Due to months of intense speculation regarding the arrival of tapering, investors pulled $22 billion from long-duration bond ETFs in the first 11 months of the year, but some bond ETF have flourished. [Don’t Fear the Fed With These Bond ETFs]

The SPDR Barclays Convertible Securities ETF (NYSEArca: CWB) is a prime example, and although 10-year Treasury yields are lower by almost 1% Monday, it appears to be just a matter of time before the 3% level is broken to the upside with many market observers expecting further downside for Treasuries from there.

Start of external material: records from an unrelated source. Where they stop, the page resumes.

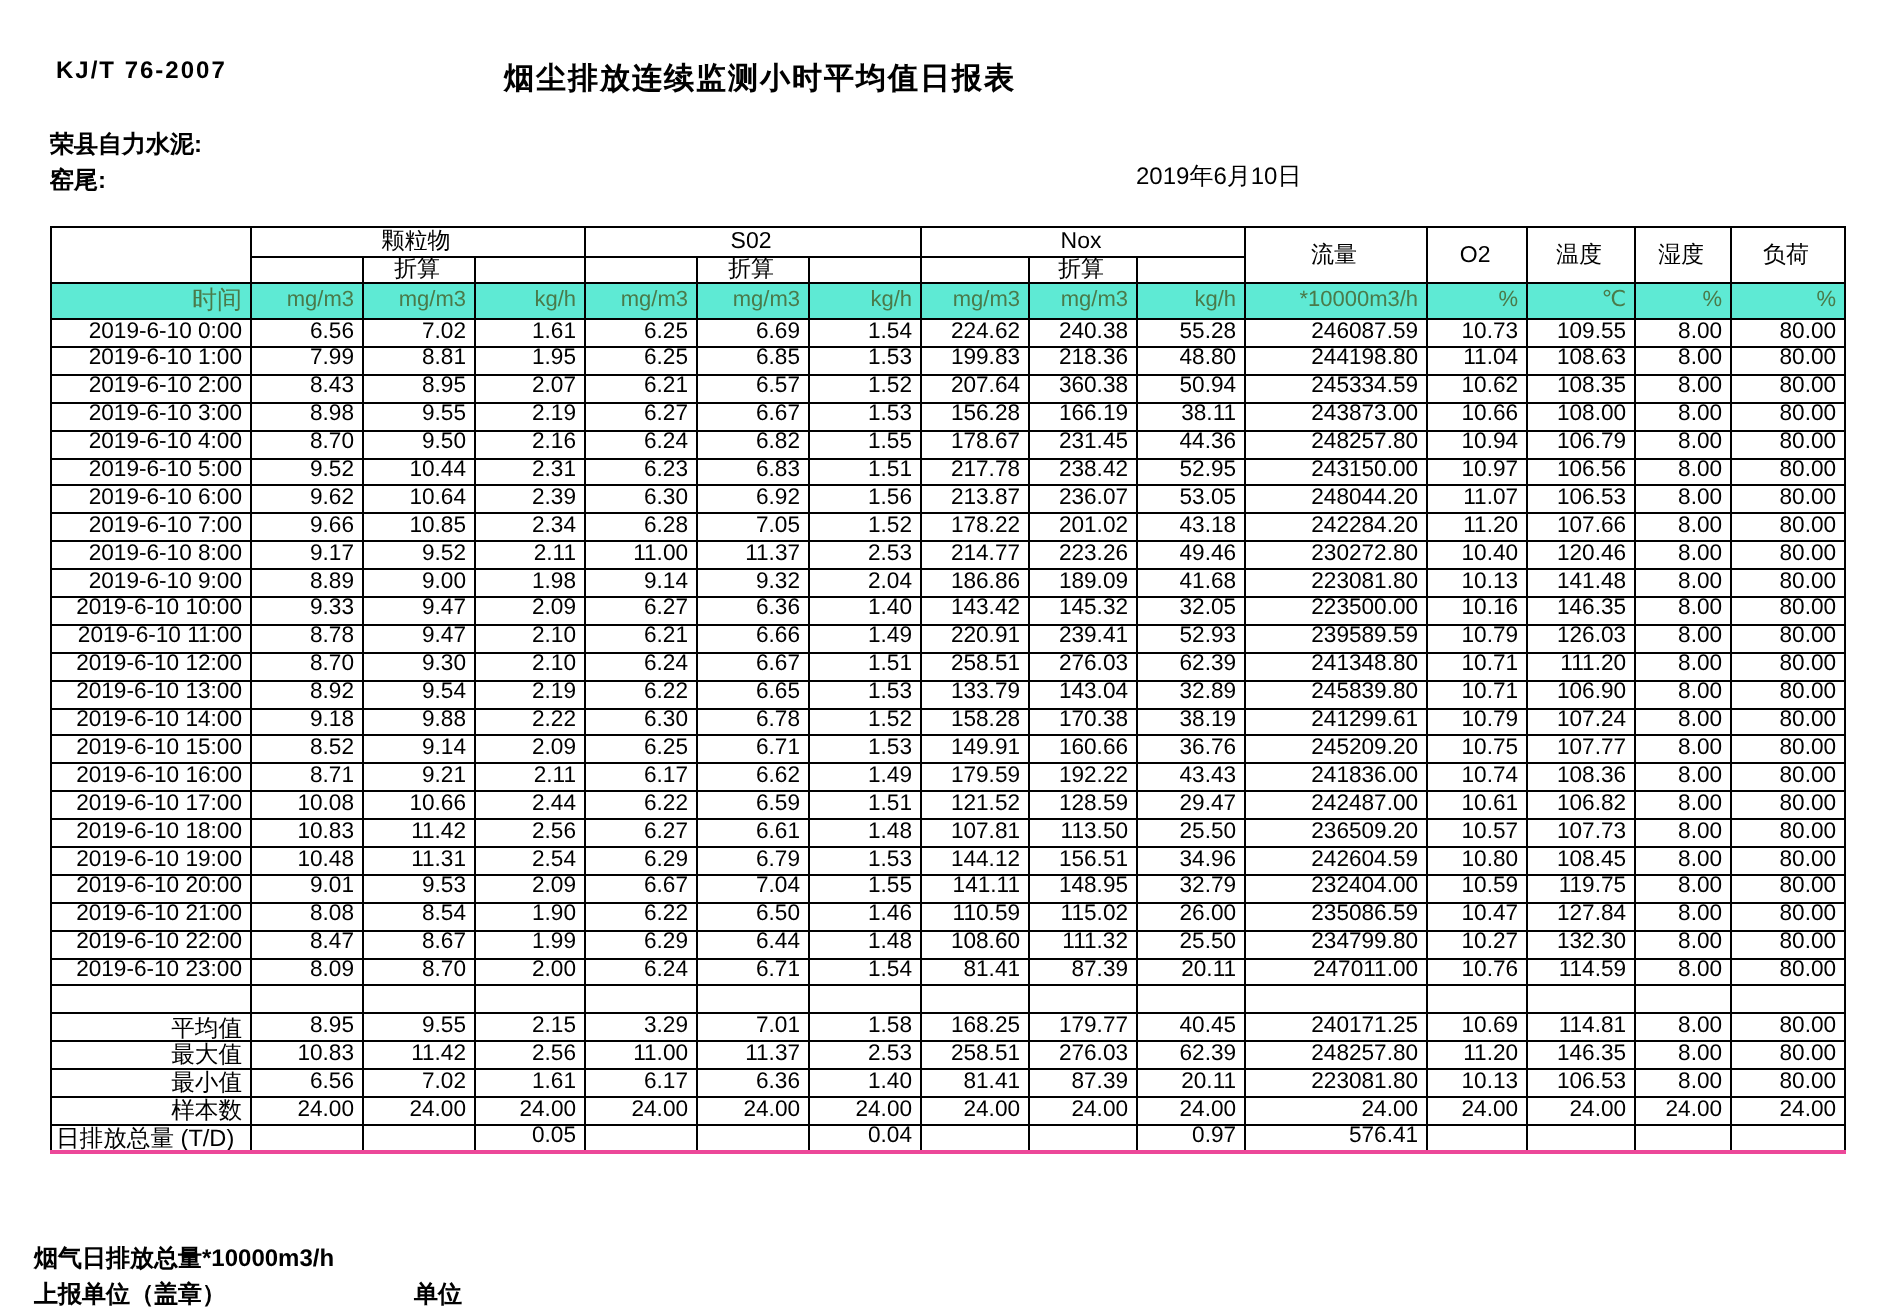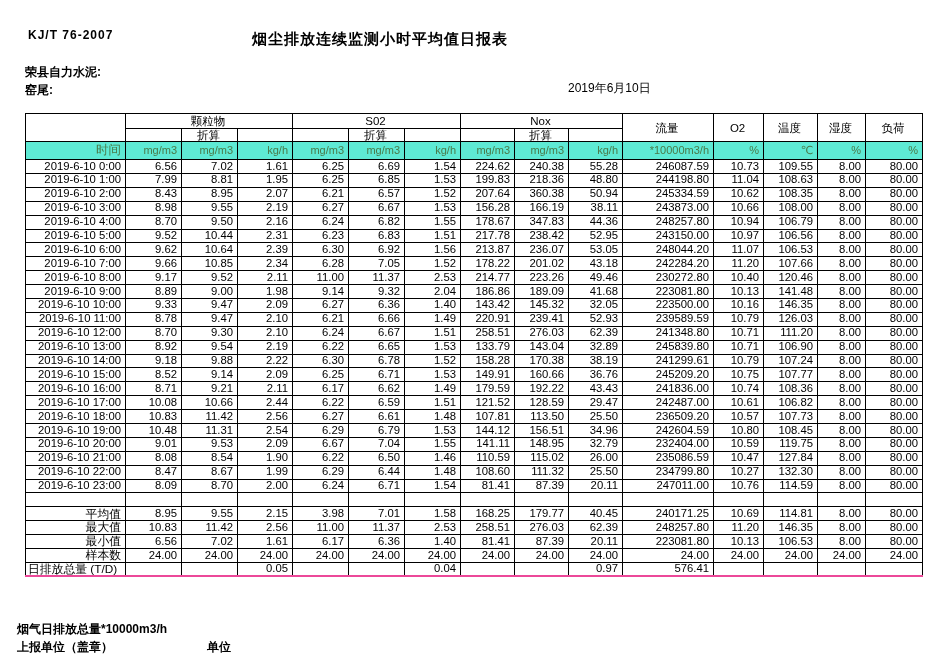--- a/index.html
+++ b/index.html
@@ -188,7 +188,7 @@
         <td class="num">6.82</td>
         <td class="num">1.55</td>
         <td class="num">178.67</td>
-        <td class="num">347.83</td>
+        <td class="num">231.45</td>
         <td class="num">44.36</td>
         <td class="num">248257.80</td>
         <td class="num">10.94</td>

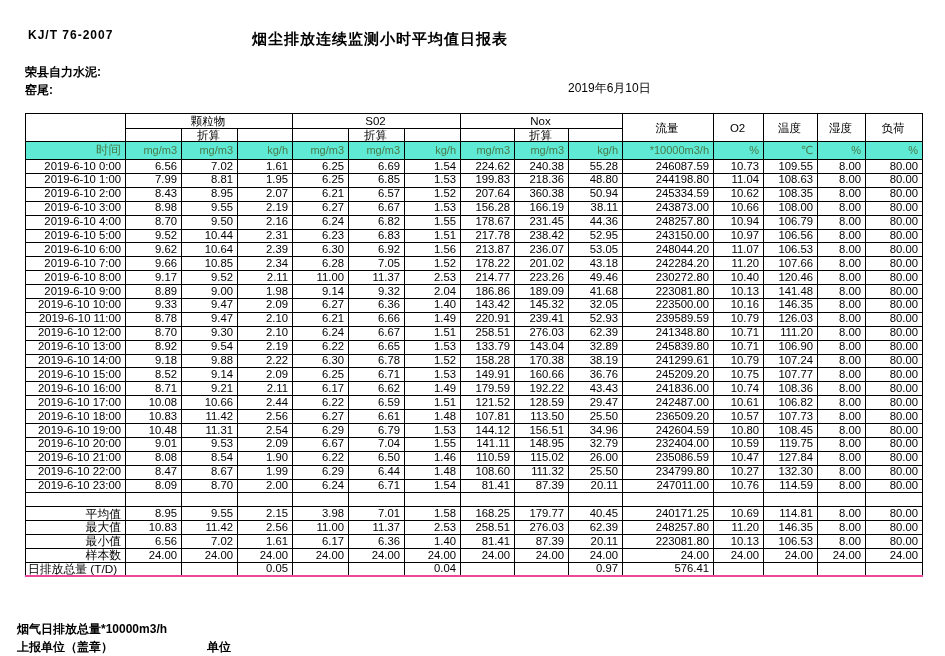--- a/index.html
+++ b/index.html
@@ -541,7 +541,7 @@
         <td class="num">8.95</td>
         <td class="num">9.55</td>
         <td class="num">2.15</td>
-        <td class="num">3.98</td>
+        <td class="num">3.29</td>
         <td class="num">7.01</td>
         <td class="num">1.58</td>
         <td class="num">168.25</td>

Soaring yields and taper speculation have proven to be boons for CWB as convertible bonds have historically been one corner of the bond market that thrives in rising rate environments.

Convertible bonds can be looked as “best of both worlds” securities. Since the bonds can be converted into stock of the issuer, convertibles are often more intimately correlated to equities than other segments of the bond market. But like bonds, convertibles promise coupon payments and return of principal at a set date. [Convert to Convertibles]

Accounting for distributions, CWB is up almost 20% this year, making it the best-performing bond ETF. The fund has soundly thumped well-known bond ETFs such as the Vanguard Total Bond Market ETF (NYSEArca: BND), the Vanguard Short-Term Bond ETF (NYSEArca: BSV) and the iShares iBoxx $ Investment Grade Corporate Bond ETF (NYSEArca: LQD).

While convertibles are attractive rising rates options, they are not perfect. “Generally only lower rated companies issue convertible debt, so you have to live with a higher level of default risk. Yes, convertible bonds offer the best of both worlds… so long as the issuer doesn’t default,” writes David Merkel.

Still, CWB is does not really resemble a true junk bond ETF in either yield or credit quality. CWB’s 30-day SEC yield is 1.82%, or about 115 basis points below 10-year Treasuries. About 36% of the ETF’s holdings are rated A and Baa while 37.2% are rated below Baa and 27.3% are not rated, according to State Street data.

A combined two-thirds of CWB’s sector weight goes to technology, consumer non-cyclical and financial services.  Top-10 holdings include issues from Wells-Fargo (NYSE: WFC), Bank of America (NYSE: BAC) and Gilead Sciences (NasdaqGM: GILD).